I can’t wait for her call to be over.
I glance at Chris’s live streamed show. He’s doing good, but we’re still far away from the ending, the judging.
It’s going to be a long night. Colton is in the studio. They only allowed one guest per contestant, and I ‘volunteered’ to not go.
What can I do to get her to look up?
“What?” she cries into her screen, tapping her earbuds again.
“You need to get laid! Tonight!” the voice comes out of her phone, full volume.
Hallelujah.
three
Chloe
It might be a numbers game, but I like to know the basics of the industry I’m going to be working in. So I booked myself a food conference in Boston that lasts several days and covers everything from finance to marketing to, well, food itself.
I left my U-Haul at Aunt Dawn’s, drove back to Massachusetts, and now it’s the night before the conference and I’m sitting at the hotel bar, on the phone with Fiona who’s in her hotel room after another concert. It’s already tomorrow for her, wherever she is.
We’re trying to have a chat, but my earbuds keep going in and out of sync with the phone, and it’s getting annoying.

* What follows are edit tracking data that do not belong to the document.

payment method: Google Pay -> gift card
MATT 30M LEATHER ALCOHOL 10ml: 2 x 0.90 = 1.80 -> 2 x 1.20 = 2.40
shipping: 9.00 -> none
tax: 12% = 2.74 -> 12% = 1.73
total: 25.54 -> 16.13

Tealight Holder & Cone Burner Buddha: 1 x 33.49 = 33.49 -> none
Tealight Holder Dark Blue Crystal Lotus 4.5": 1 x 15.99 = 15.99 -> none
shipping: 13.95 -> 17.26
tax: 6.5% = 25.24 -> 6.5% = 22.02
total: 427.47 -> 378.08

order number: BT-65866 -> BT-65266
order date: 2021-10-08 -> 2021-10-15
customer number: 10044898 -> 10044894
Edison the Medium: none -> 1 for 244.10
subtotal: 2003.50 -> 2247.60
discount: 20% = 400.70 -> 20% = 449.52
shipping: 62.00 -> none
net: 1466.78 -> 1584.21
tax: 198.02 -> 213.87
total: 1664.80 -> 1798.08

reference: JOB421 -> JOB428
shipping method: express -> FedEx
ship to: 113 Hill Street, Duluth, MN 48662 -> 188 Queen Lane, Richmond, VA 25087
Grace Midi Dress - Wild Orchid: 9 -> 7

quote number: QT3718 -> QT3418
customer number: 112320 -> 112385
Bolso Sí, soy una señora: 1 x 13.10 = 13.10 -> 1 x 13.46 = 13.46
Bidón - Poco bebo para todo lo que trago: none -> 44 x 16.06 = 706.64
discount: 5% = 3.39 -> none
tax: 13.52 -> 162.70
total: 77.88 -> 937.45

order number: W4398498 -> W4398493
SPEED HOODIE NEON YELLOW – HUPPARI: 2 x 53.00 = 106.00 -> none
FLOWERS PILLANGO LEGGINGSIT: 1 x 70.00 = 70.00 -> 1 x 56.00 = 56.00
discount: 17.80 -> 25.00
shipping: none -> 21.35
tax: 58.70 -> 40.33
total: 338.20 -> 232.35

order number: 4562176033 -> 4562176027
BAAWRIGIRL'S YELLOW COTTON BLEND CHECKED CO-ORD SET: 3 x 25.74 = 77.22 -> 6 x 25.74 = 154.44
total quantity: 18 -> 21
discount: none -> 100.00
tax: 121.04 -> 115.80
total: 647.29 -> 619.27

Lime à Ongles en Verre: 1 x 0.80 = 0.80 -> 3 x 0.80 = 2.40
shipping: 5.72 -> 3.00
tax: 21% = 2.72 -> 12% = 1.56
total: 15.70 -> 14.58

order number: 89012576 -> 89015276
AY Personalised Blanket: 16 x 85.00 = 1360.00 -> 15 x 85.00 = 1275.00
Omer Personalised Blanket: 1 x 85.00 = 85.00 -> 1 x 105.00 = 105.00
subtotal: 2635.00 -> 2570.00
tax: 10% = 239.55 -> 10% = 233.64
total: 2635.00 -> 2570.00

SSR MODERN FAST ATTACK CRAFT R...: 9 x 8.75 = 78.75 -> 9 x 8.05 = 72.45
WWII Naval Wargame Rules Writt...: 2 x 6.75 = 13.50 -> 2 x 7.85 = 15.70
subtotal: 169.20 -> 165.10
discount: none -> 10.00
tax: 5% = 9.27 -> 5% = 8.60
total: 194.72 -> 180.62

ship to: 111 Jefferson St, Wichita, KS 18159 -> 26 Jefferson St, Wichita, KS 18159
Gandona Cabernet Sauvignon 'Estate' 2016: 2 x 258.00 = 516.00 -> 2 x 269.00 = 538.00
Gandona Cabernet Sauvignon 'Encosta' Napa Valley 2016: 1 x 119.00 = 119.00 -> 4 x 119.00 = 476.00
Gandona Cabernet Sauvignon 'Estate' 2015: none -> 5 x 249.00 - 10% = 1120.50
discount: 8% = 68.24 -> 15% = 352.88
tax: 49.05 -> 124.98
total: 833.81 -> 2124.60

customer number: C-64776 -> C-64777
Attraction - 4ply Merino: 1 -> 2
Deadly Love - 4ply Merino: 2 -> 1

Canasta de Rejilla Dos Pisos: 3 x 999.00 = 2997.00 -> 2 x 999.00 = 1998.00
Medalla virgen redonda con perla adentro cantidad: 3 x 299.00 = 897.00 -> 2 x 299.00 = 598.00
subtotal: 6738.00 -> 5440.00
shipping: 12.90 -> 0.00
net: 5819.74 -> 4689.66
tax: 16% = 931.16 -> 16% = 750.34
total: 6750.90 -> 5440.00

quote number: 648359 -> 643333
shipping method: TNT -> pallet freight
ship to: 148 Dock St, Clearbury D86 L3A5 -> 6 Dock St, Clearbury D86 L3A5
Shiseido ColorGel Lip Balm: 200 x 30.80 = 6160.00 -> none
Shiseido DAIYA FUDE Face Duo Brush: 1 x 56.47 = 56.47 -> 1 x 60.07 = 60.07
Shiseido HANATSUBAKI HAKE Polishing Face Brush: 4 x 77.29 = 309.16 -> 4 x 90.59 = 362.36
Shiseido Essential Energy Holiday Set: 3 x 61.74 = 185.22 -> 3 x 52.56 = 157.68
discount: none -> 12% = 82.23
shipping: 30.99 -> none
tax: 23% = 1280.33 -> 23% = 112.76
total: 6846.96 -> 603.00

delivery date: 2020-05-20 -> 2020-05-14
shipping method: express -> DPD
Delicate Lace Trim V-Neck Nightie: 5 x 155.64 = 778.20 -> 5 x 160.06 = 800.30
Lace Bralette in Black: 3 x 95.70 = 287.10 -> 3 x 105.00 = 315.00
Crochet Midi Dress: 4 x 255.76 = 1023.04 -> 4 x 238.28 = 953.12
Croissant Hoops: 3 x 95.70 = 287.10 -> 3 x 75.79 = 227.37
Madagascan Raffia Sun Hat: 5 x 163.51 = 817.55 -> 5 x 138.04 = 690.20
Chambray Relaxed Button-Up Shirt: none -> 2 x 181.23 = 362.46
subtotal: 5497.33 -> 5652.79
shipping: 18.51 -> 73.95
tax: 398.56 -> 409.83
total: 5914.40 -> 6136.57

I should hang up, and I tell Fiona as much.
“You go, girl!” she says, then brings her face so close to her phone it looks distorted on my screen.
But I barely hear her when she adds, “You need to get laid! Tonight!” She has her screaming face on, but her voice sounds muted to me.
Oh crap. Crapcrapcrap!
I fumble with my phone, but it’s too late. The damage is done. Everyone within a large earshot heard what Fiona thinks I should do with my night. The bartender jolts, and it’s like everyone in the bar freezes to see what I’m going to say.
Including the hot-as-sin man sitting four stools down.
He’s not dressed in the usual conference attire. Instead of a suit or dress pants and a blazer, he’s wearing black jeans and black leather boots, and a dark cotton shirt with the sleeves rolled up to reveal muscular forearms, one of which is tattooed down to the back of his hand. Since I got here, I’ve been eying him—discreetly I hope—and I can’t say that my mind didn’t jump to him when Fiona blurted her now very public suggestion.
To my horror, his green eyes slice sideways to me, his mouth twitches, then he drops his gaze to my legs and takes a sip of his drink.
But before I can figure out what to do or say, his gaze flicks back in front of him.
He slams his glass on the counter. “Shit,” he growls, jumps down from his stool and rounds the bar. I freeze as my eyes narrow on the bartender dropping a lime, holding a knife in one hand, his other hand gushing blood, the gash profound. “I’ll call you back,” I tell Fiona and hang up. Hot-as-sin is running the bartender’s hand under water, then wrapping it in a rag that I hope is clean, then he leans through a door at the back and barks orders.
“Shouldn’t we call 911?” I say when he gets back.
“Paramedics in a hotel bar isn’t a good look.”
The bartender nods his agreement.
A young guy comes out of the back, wearing a long white apron and a skull cap. He takes one look at the bartender’s hand and winces. “Yeah, let’s go.”
The bartender seems to hesitate. From where I am, he’s bleeding out. What is he thinking?
“I’ll cover your shift, man,” hot-as-sin slash awesome guy says, and it hits me.
The bartender needs his tips.
A discussion follows between the three about the floor manager being gone for the night, keys change hands, and codes are scribbled on paper napkins. Seemingly halfway satisfied, the bartender leaves with the prep cook for an urgent care place, and hot-as-sin is clipping a name tag that isn’t his on the dark shirt that hugs his muscles in a way that should be illegal.
“D’you actually know what you’re doing, or is bartending on a bucket list of yours?” I say in a voice that’s way more assured than I’m feeling.